Crucible of Gold

(The seventh book in the Temeraire series)

A novel by Naomi Novik



Prologue

ARTHUR HAMMOND PRIDED HIMSELF on a certain degree of insensibility in the cause of duty—an indifference to physical discomfort and even to social awkwardness—a squelching of the natural repugnances, when these should interfere with the progress of a diplomatic mission. Other men, blessed with a greater share of the graces, could afford delicacy; he acknowledged himself a blunter instrument, and if he must be so, he must be the ideal blunt instrument—must be seen to be as heedless of himself as of others, the only possible justification—to be thought of, if grudgingly, “Oh, Hammond—intolerable, but he will see the job through.”

So he had cultivated where native tendency led, and seized without compunction or politesse whatever opportunity offered itself, with the consequence that he could while not yet thirty years of age call himself ambassador plenipotentiary to China: a post which he himself had contrived to establish.
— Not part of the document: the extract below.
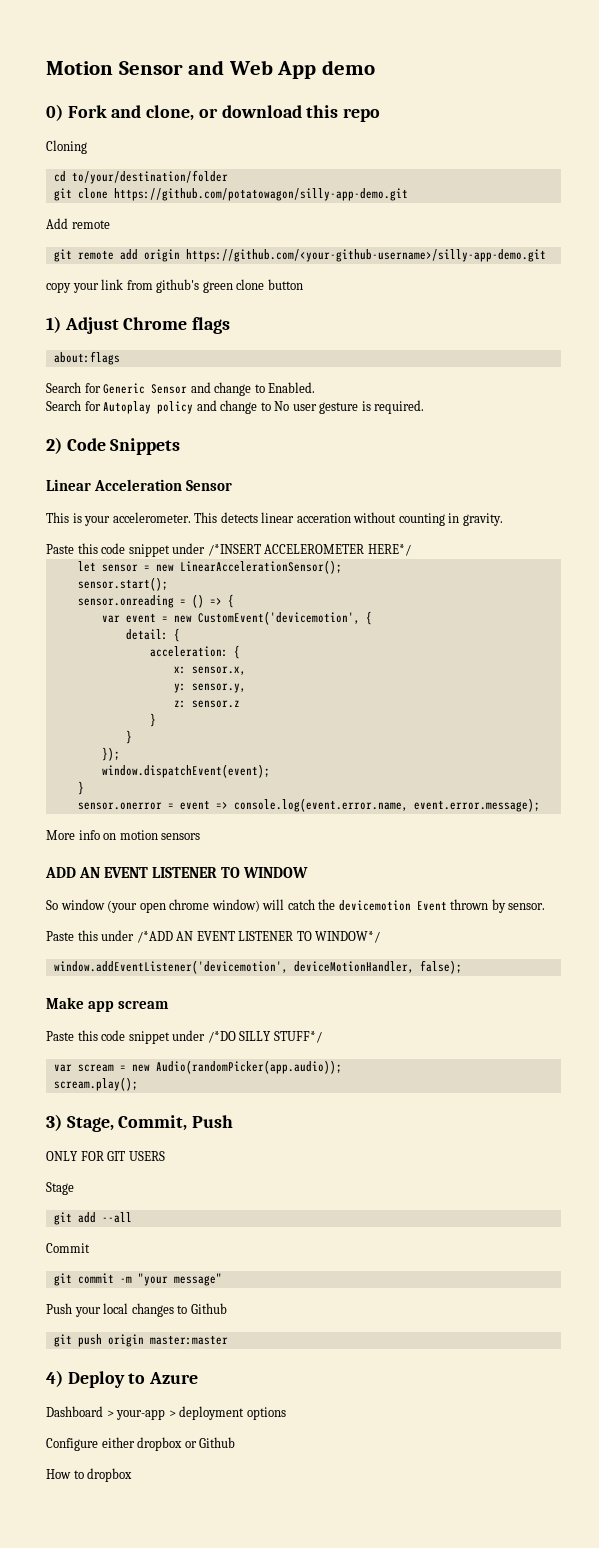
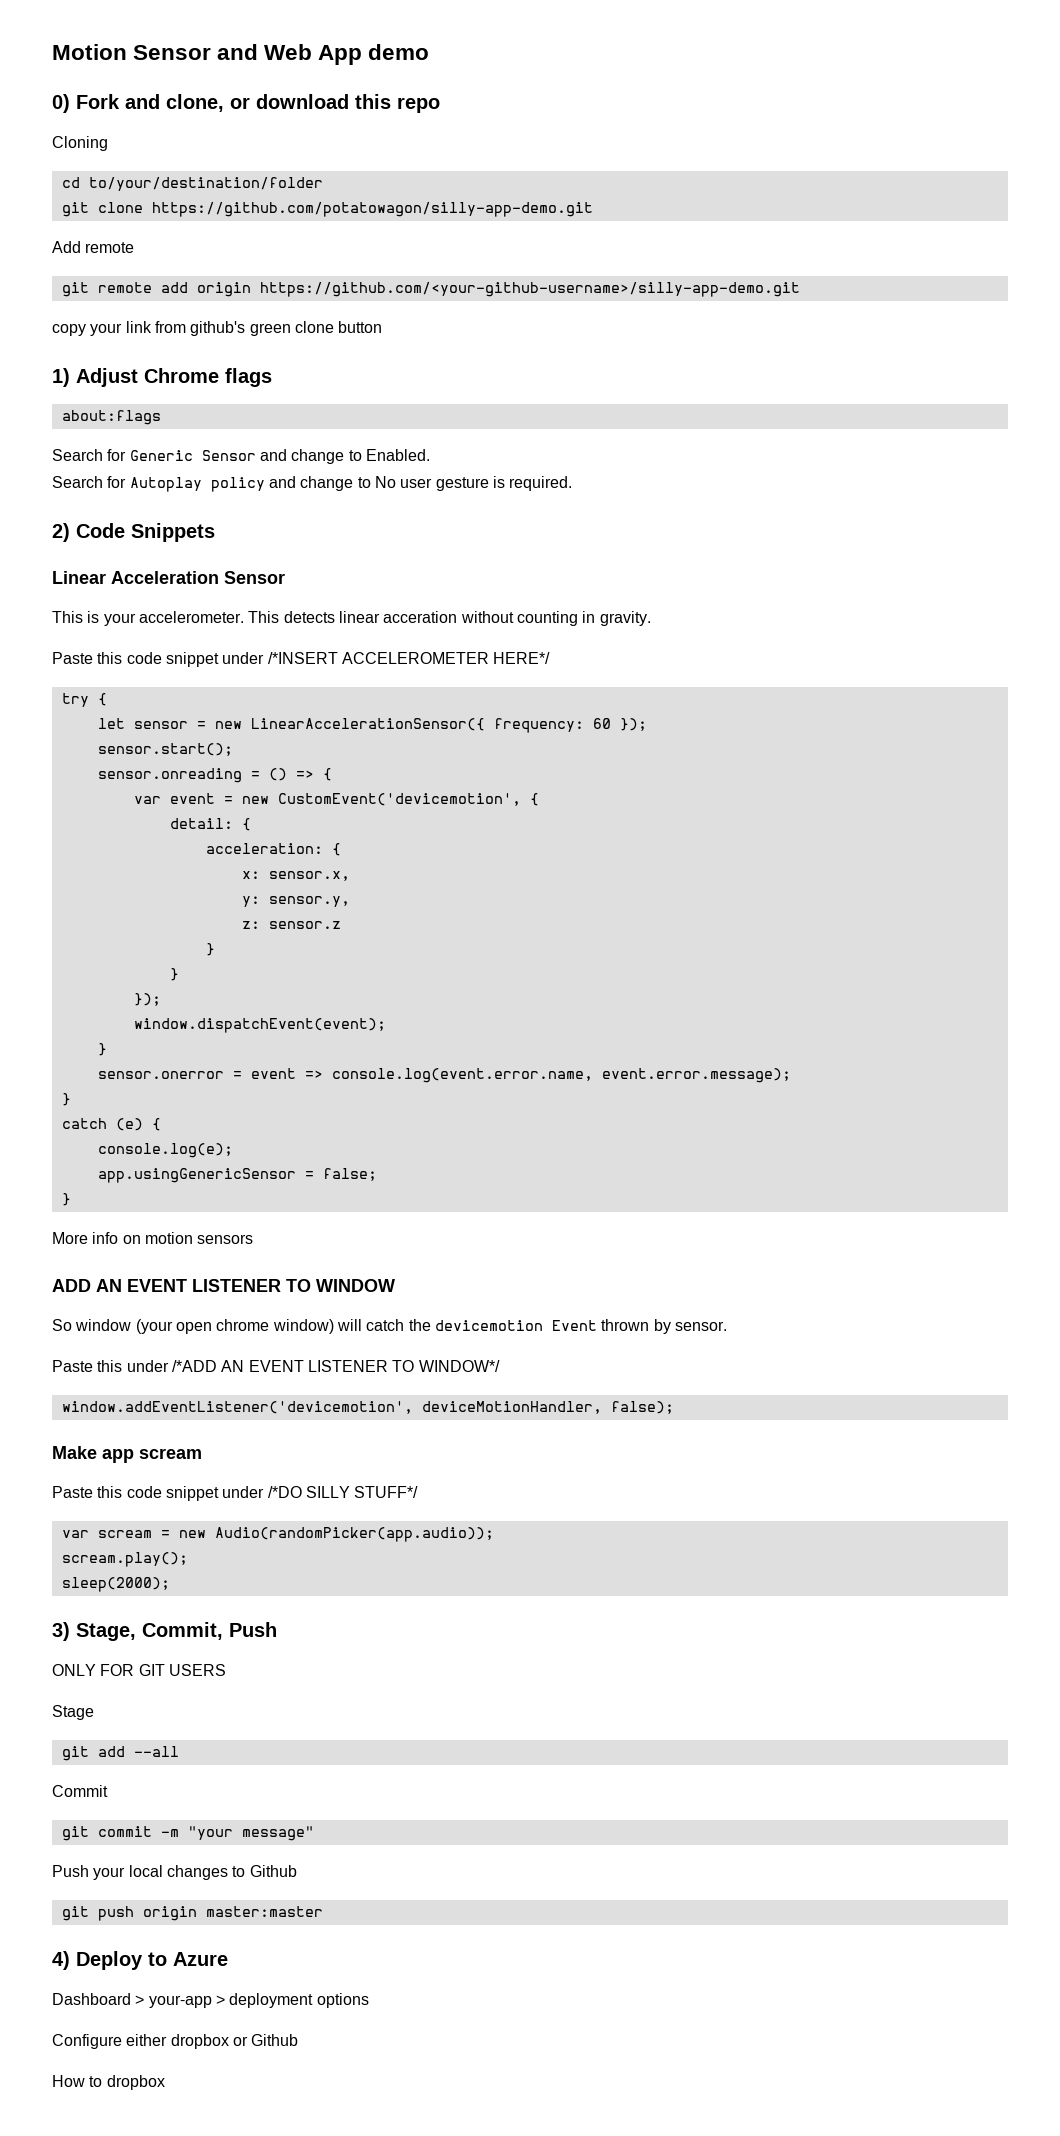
(411, 550) none -> [61,693,107,707] // try {
[179,560,342,574] LinearAccelerationSensor(); -> [250,718,647,733] LinearAccelerationSensor({ frequency: 60 });
(540, 805) none -> [61,1093,71,1106] [61,1118,161,1131] [97,1143,233,1158] [97,1168,377,1183] [61,1193,71,1206] // } // catch (e) { // console.log(e); // app.usingGenericSensor = false; // }
(138, 1084) none -> [61,1577,170,1592] // sleep(2000);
And which in turn had led him to his present miserable state, which put to bitter test his determined self-neglect: frost grimed over the surface of the woolen blankets which he had wrapped even over his head, and the hideous swoop-and-lift of the great pale blue wings as the dragon dived to eat, at intervals too far apart to grow used to and yet too near to recover fully from one to the other. Hunger warred with nausea at every moment; there was meat and rice in his satchel, but he scarcely managed to worm his hand out of the coverings to feed himself once a day, and half his provisions were taken off by the wind in any case. He subsisted mostly on the strong rice wine in his flask, in rationed swallows, and passed from one day to another in a daze of blurred vision—his glasses were carefully tucked inside his coat—and illness.